START Input material

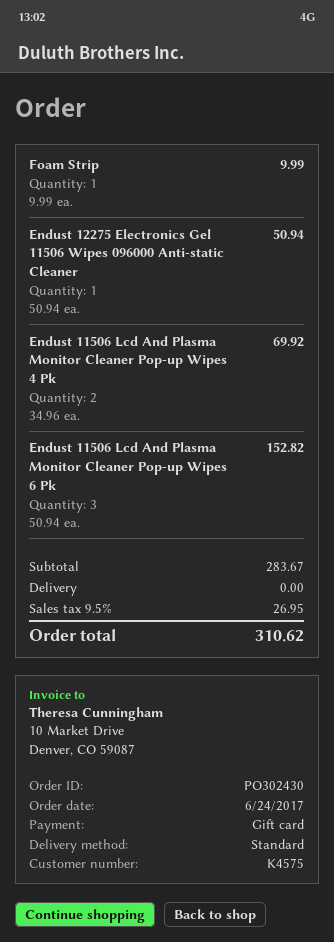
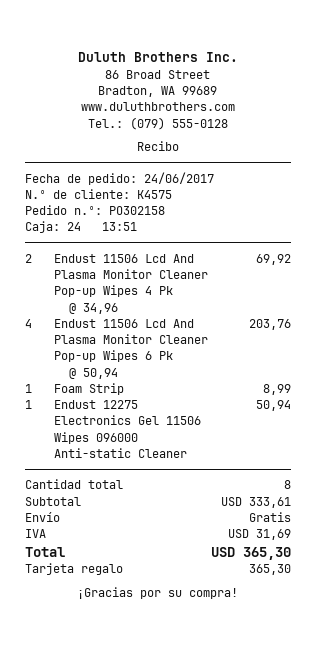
order number: PO302430 -> PO302158
Foam Strip: 1 x 9.99 = 9.99 -> 1 x 8.99 = 8.99
Endust 11506 Lcd And Plasma Monitor Cleaner Pop-up Wipes 6 Pk: 3 x 50.94 = 152.82 -> 4 x 50.94 = 203.76
subtotal: 283.67 -> 333.61
tax: 26.95 -> 31.69
total: 310.62 -> 365.30

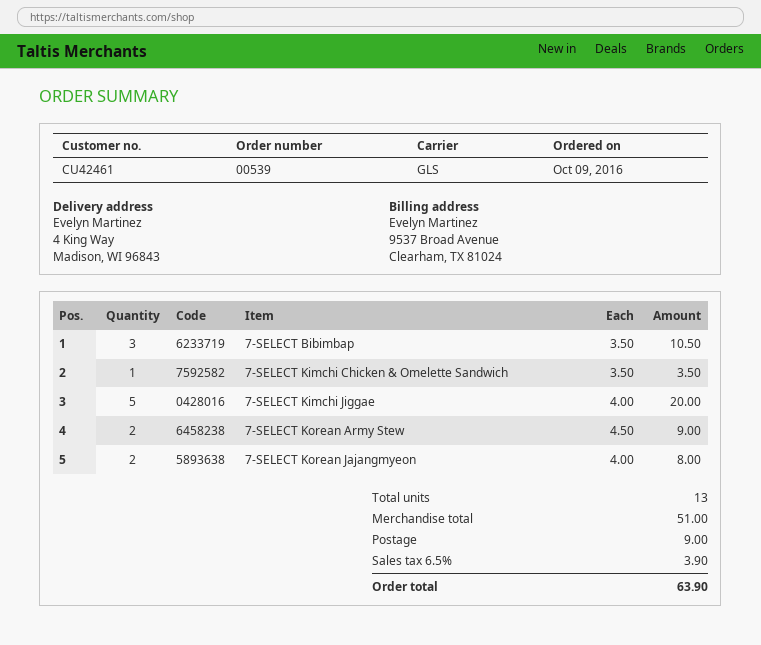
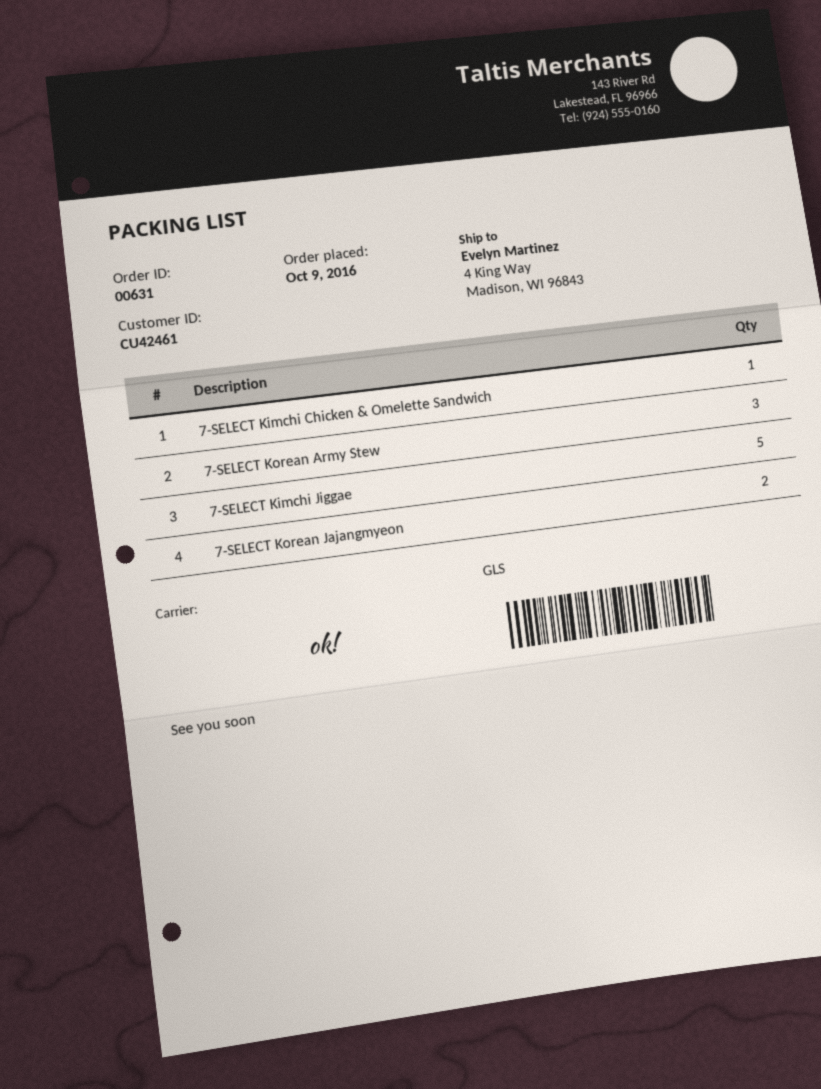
order number: 00539 -> 00631
7-SELECT Bibimbap: 3 -> none
7-SELECT Korean Army Stew: 2 -> 3

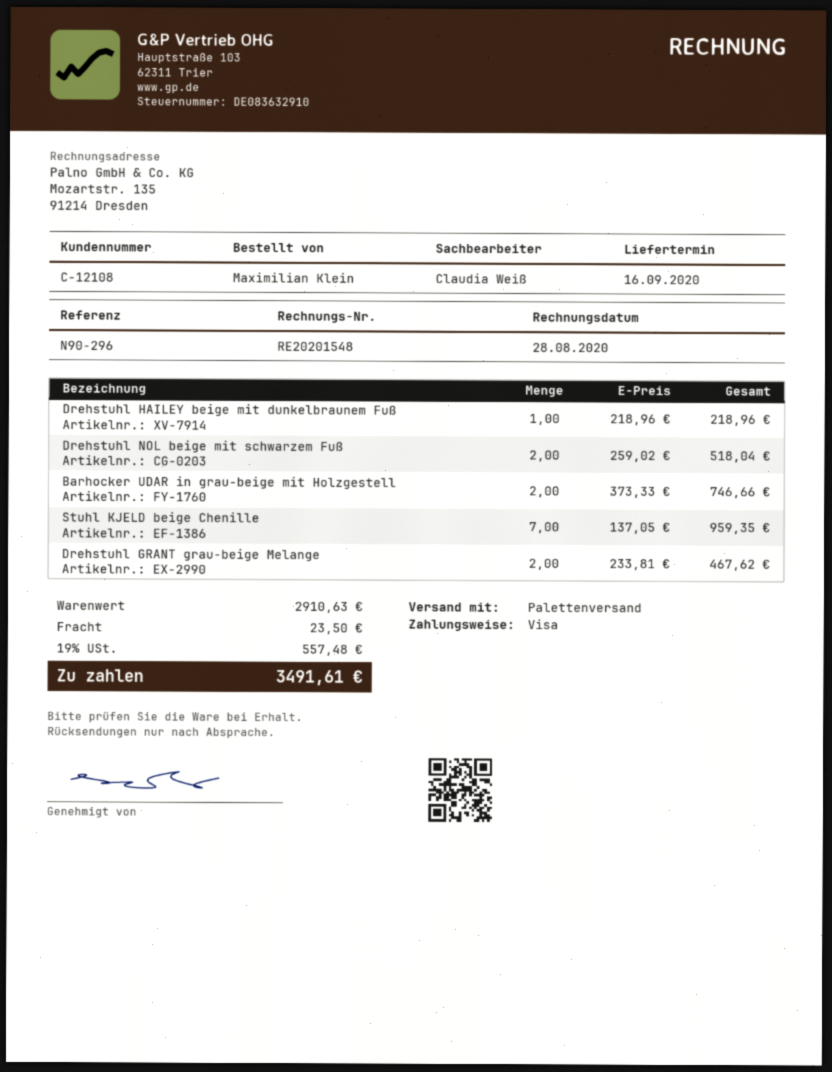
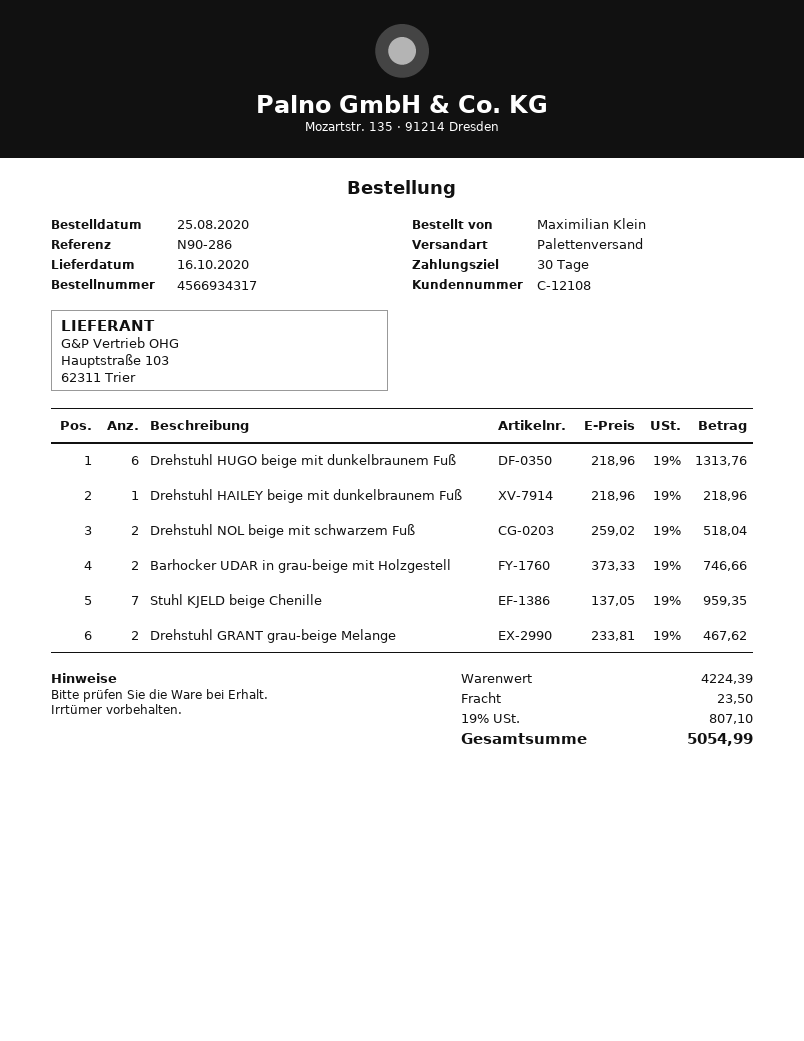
delivery date: 2020-09-16 -> 2020-10-16
reference: N90-296 -> N90-286
Drehstuhl HUGO beige mit dunkelbraunem Fuß: none -> 6 x 218.96 = 1313.76
subtotal: 2910.63 -> 4224.39
tax: 19% = 557.48 -> 19% = 807.10
total: 3491.61 -> 5054.99

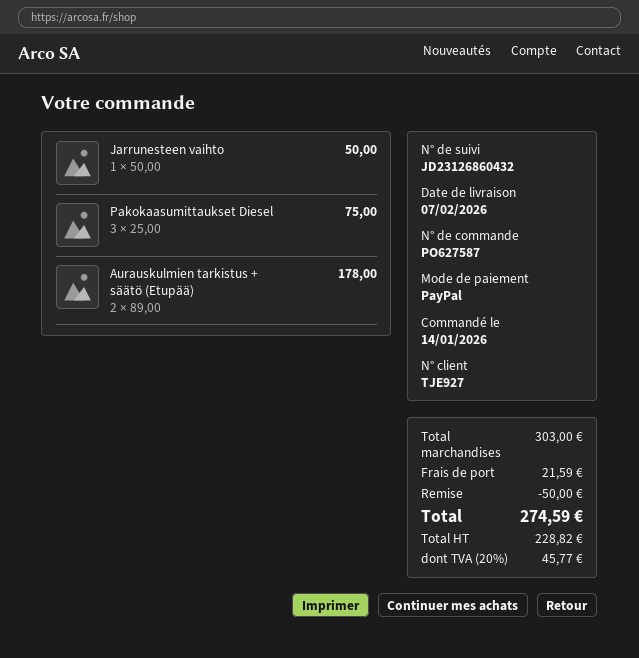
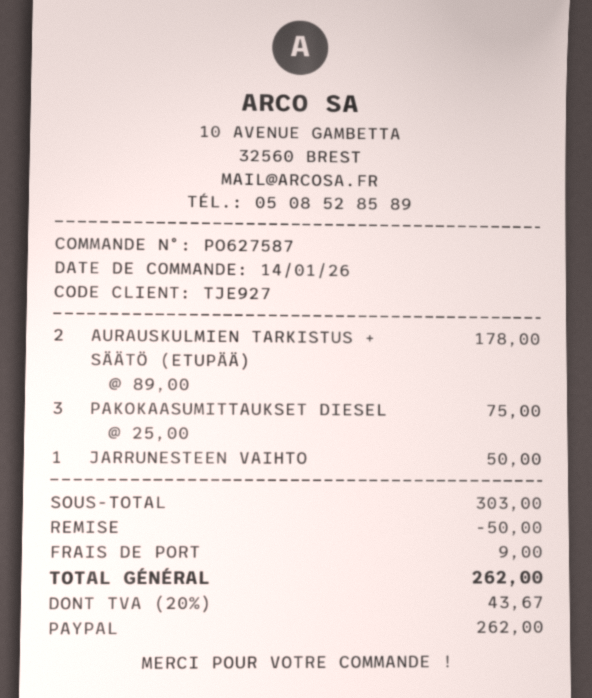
shipping: 21.59 -> 9.00
tax: 20% = 45.77 -> 20% = 43.67
total: 274.59 -> 262.00

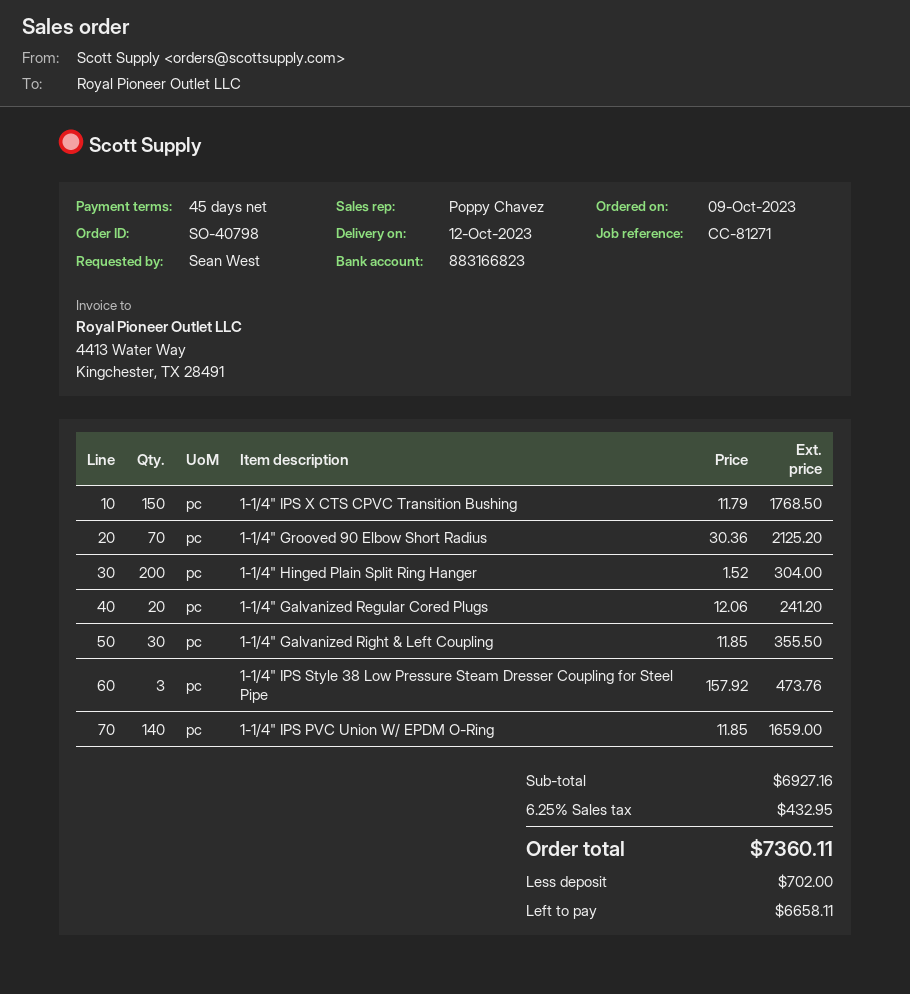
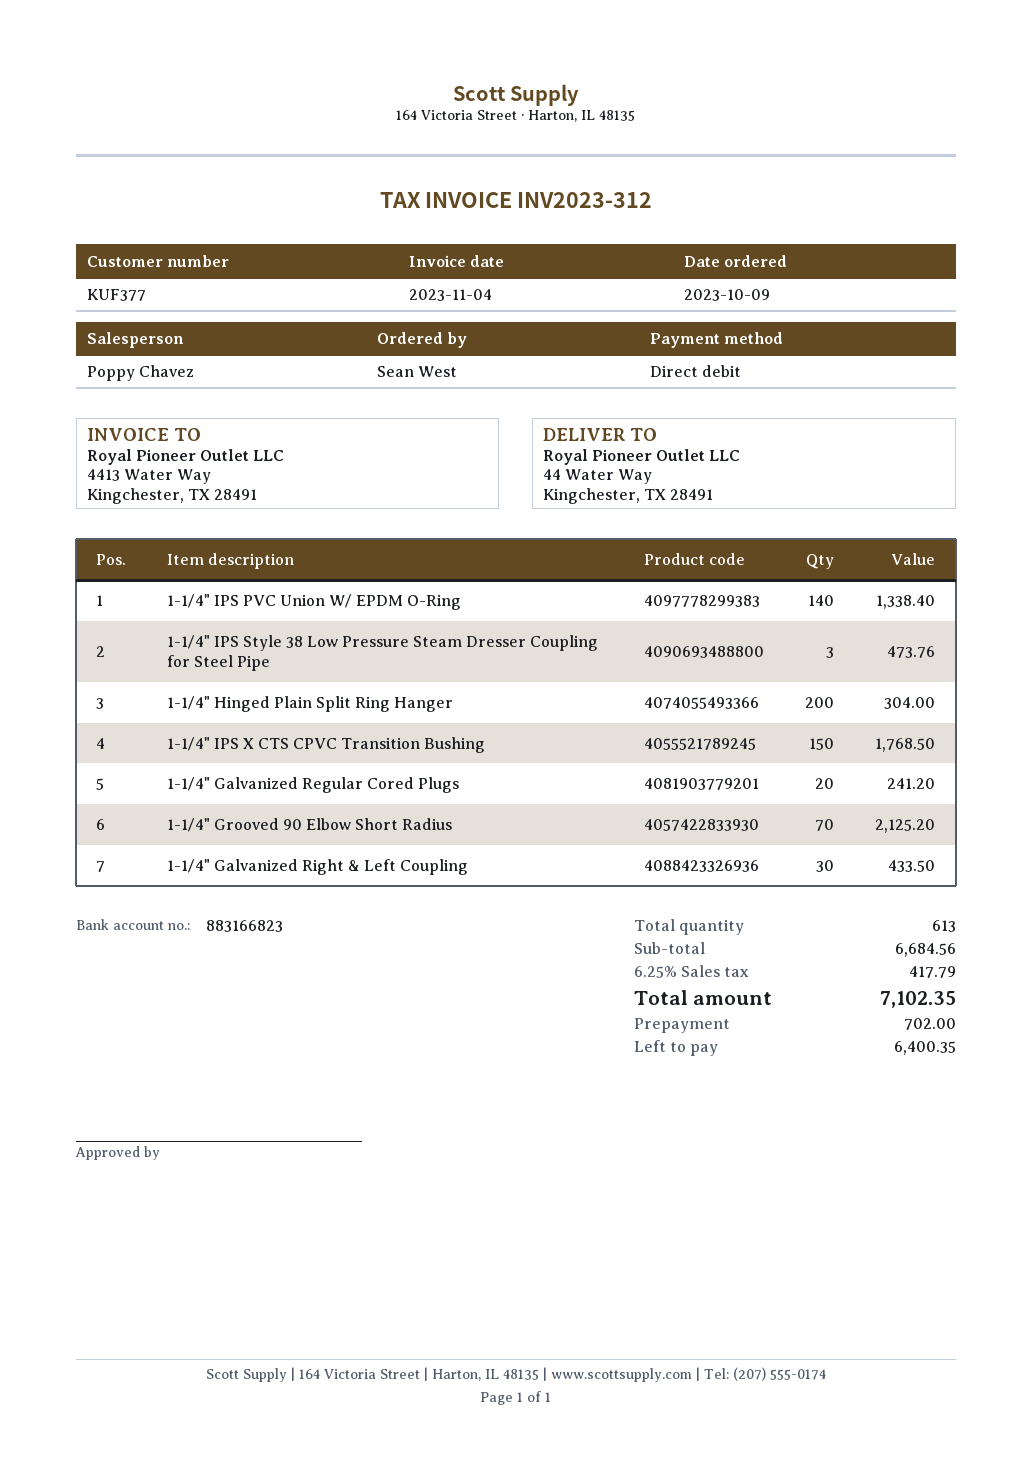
1-1/4" Galvanized Right & Left Coupling: 30 for 355.50 -> 30 for 433.50
1-1/4" IPS PVC Union W/ EPDM O-Ring: 140 for 1659.00 -> 140 for 1338.40
subtotal: 6927.16 -> 6684.56
tax: 6.25% = 432.95 -> 6.25% = 417.79
total: 7360.11 -> 7102.35
balance: 6658.11 -> 6400.35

END Input material

Emit an exact copy of the lines from the line bearing "7-SELECT Korean Army Stew: 2 -> 3" through the last line above, inclusive, and leave the images out.

7-SELECT Korean Army Stew: 2 -> 3

delivery date: 2020-09-16 -> 2020-10-16
reference: N90-296 -> N90-286
Drehstuhl HUGO beige mit dunkelbraunem Fuß: none -> 6 x 218.96 = 1313.76
subtotal: 2910.63 -> 4224.39
tax: 19% = 557.48 -> 19% = 807.10
total: 3491.61 -> 5054.99

shipping: 21.59 -> 9.00
tax: 20% = 45.77 -> 20% = 43.67
total: 274.59 -> 262.00

1-1/4" Galvanized Right & Left Coupling: 30 for 355.50 -> 30 for 433.50
1-1/4" IPS PVC Union W/ EPDM O-Ring: 140 for 1659.00 -> 140 for 1338.40
subtotal: 6927.16 -> 6684.56
tax: 6.25% = 432.95 -> 6.25% = 417.79
total: 7360.11 -> 7102.35
balance: 6658.11 -> 6400.35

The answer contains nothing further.